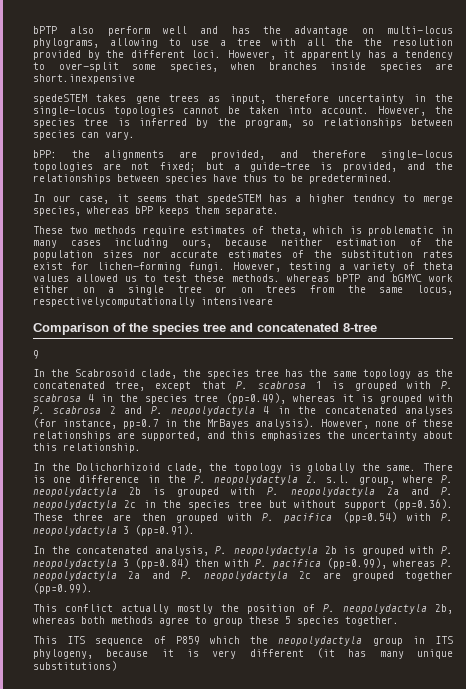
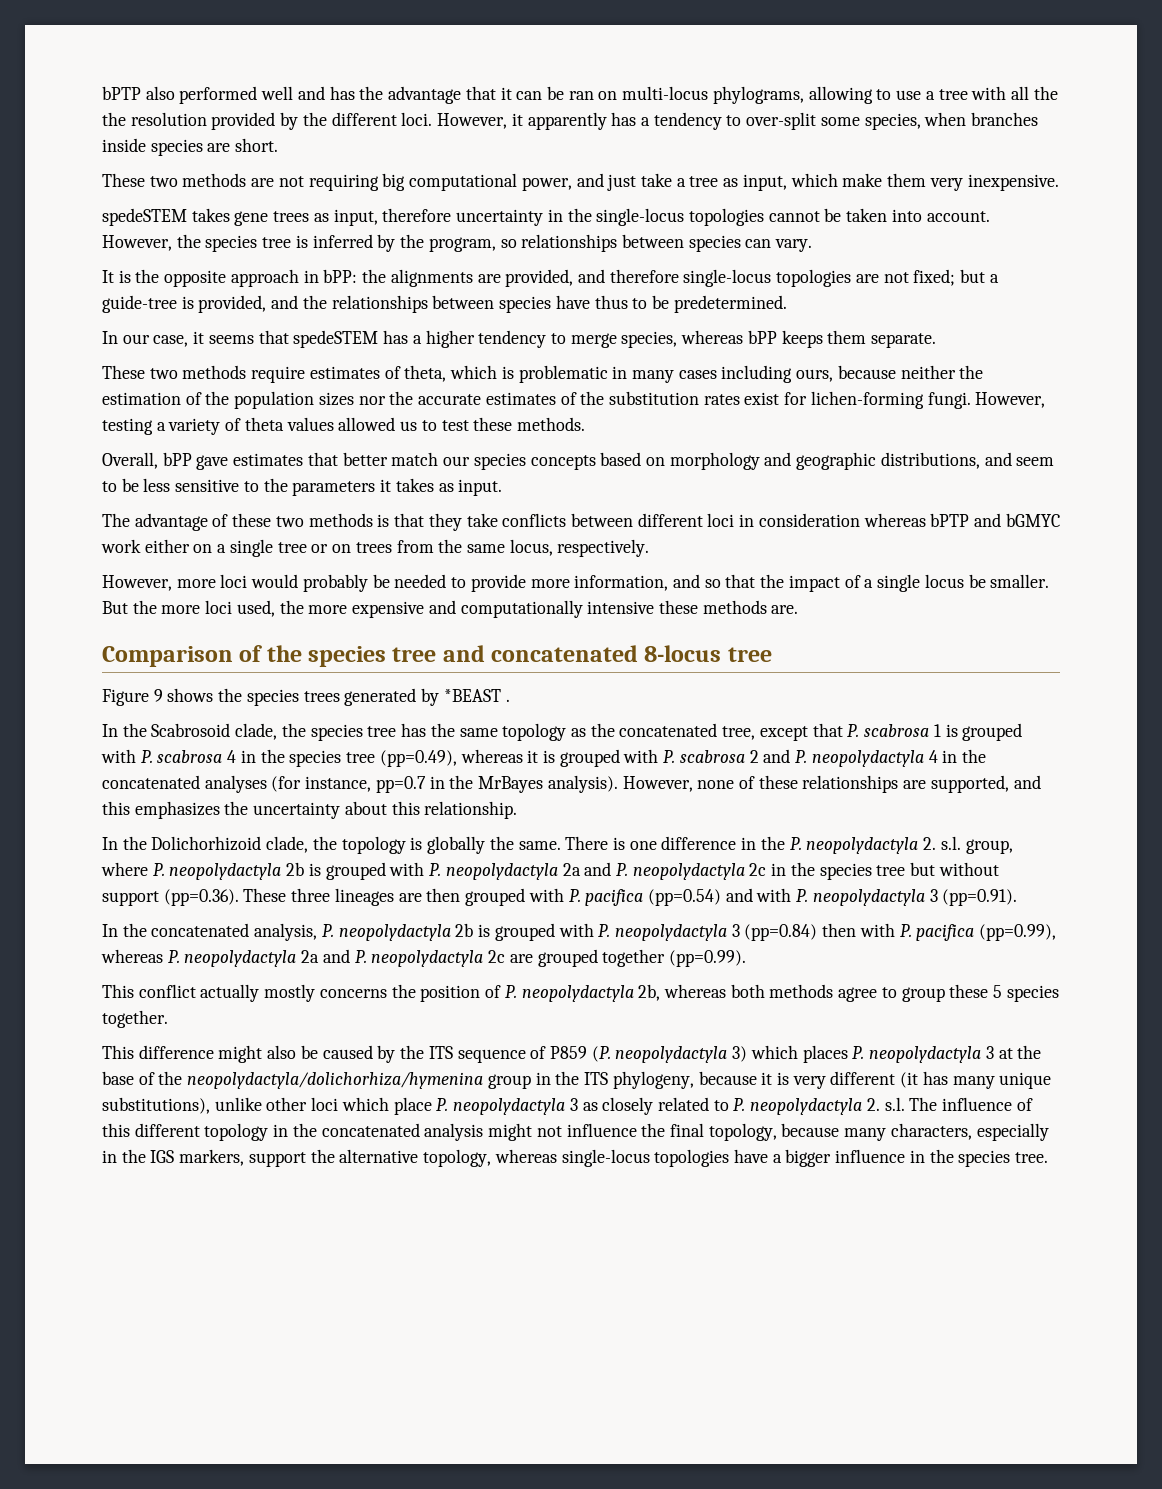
- bPTP also perform well and has the advantage on multi-locus phylograms, allowing to use a tree with all the the resolution provided by the different loci.
+ bPTP also performed well and has the advantage that it can be ran on multi-locus phylograms, allowing to use a tree with all the the resolution provided by the different loci.
- However, it apparently has a tendency to over-split some species, when branches inside species are short.inexpensive
+ However, it apparently has a tendency to over-split some species, when branches inside species are short.
+ These two methods are not requiring big computational power, and just take a tree as input, which make them very inexpensive.
- bPP: the alignments are provided, and therefore single-locus topologies are not fixed; but a guide-tree is provided, and the relationships between species have thus to be predetermined.
+ It is the opposite approach in bPP: the alignments are provided, and therefore single-locus topologies are not fixed; but a guide-tree is provided, and the relationships between species have thus to be predetermined.
- In our case, it seems that spedeSTEM has a higher tendncy to merge species, whereas bPP keeps them separate.
+ In our case, it seems that spedeSTEM has a higher tendency to merge species, whereas bPP keeps them separate.
- These two methods require estimates of theta, which is problematic in many cases including ours, because neither estimation of the population sizes nor accurate estimates of the substitution rates exist for lichen-forming fungi.
+ These two methods require estimates of theta, which is problematic in many cases including ours, because neither the estimation of the population sizes nor the accurate estimates of the substitution rates exist for lichen-forming fungi.
- However, testing a variety of theta values allowed us to test these methods. whereas bPTP and bGMYC work either on a single tree or on trees from the same locus, respectivelycomputationally intensiveare
+ However, testing a variety of theta values allowed us to test these methods.
+ Overall, bPP gave estimates that better match our species concepts based on morphology and geographic distributions, and seem to be less sensitive to the parameters it takes as input.
+ The advantage of these two methods is that they take conflicts between different loci in consideration whereas bPTP and bGMYC work either on a single tree or on trees from the same locus, respectively.
+ However, more loci would probably be needed to provide more information, and so that the impact of a single locus be smaller. But the more loci used, the more expensive and computationally intensive these methods are.
- Comparison of the species tree and concatenated 8-tree
- 9
+ Comparison of the species tree and concatenated 8-locus tree
+ Figure 9 shows the species trees generated by *BEAST .
- There is one difference in the P. neopolydactyla 2. s.l. group, where P. neopolydactyla 2b is grouped with P. neopolydactyla 2a and P. neopolydactyla 2c in the species tree but without support (pp=0.36). These three are then grouped with P. pacifica (pp=0.54) with P. neopolydactyla 3 (pp=0.91).
+ There is one difference in the P. neopolydactyla 2. s.l. group, where P. neopolydactyla 2b is grouped with P. neopolydactyla 2a and P. neopolydactyla 2c in the species tree but without support (pp=0.36). These three lineages are then grouped with P. pacifica (pp=0.54) and with P. neopolydactyla 3 (pp=0.91).
- This conflict actually mostly the position of P. neopolydactyla 2b, whereas both methods agree to group these 5 species together.
+ This conflict actually mostly concerns the position of P. neopolydactyla 2b, whereas both methods agree to group these 5 species together.
- This ITS sequence of P859 which the neopolydactyla group in ITS phylogeny, because it is very different (it has many unique substitutions)
+ This difference might also be caused by the ITS sequence of P859 (P. neopolydactyla 3) which places P. neopolydactyla 3 at the base of the neopolydactyla/dolichorhiza/hymenina group in the ITS phylogeny, because it is very different (it has many unique substitutions), unlike other loci which place P. neopolydactyla 3 as closely related to P. neopolydactyla 2. s.l. The influence of this different topology in the concatenated analysis might not influence the final topology, because many characters, especially in the IGS markers, support the alternative topology, whereas single-locus topologies have a bigger influence in the species tree.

──────────────────────────────

Problem details: Copy out all lines above that include the string "agree".

Expected answer:
- This conflict actually mostly the position of P. neopolydactyla 2b, whereas both methods agree to group these 5 species together.
+ This conflict actually mostly concerns the position of P. neopolydactyla 2b, whereas both methods agree to group these 5 species together.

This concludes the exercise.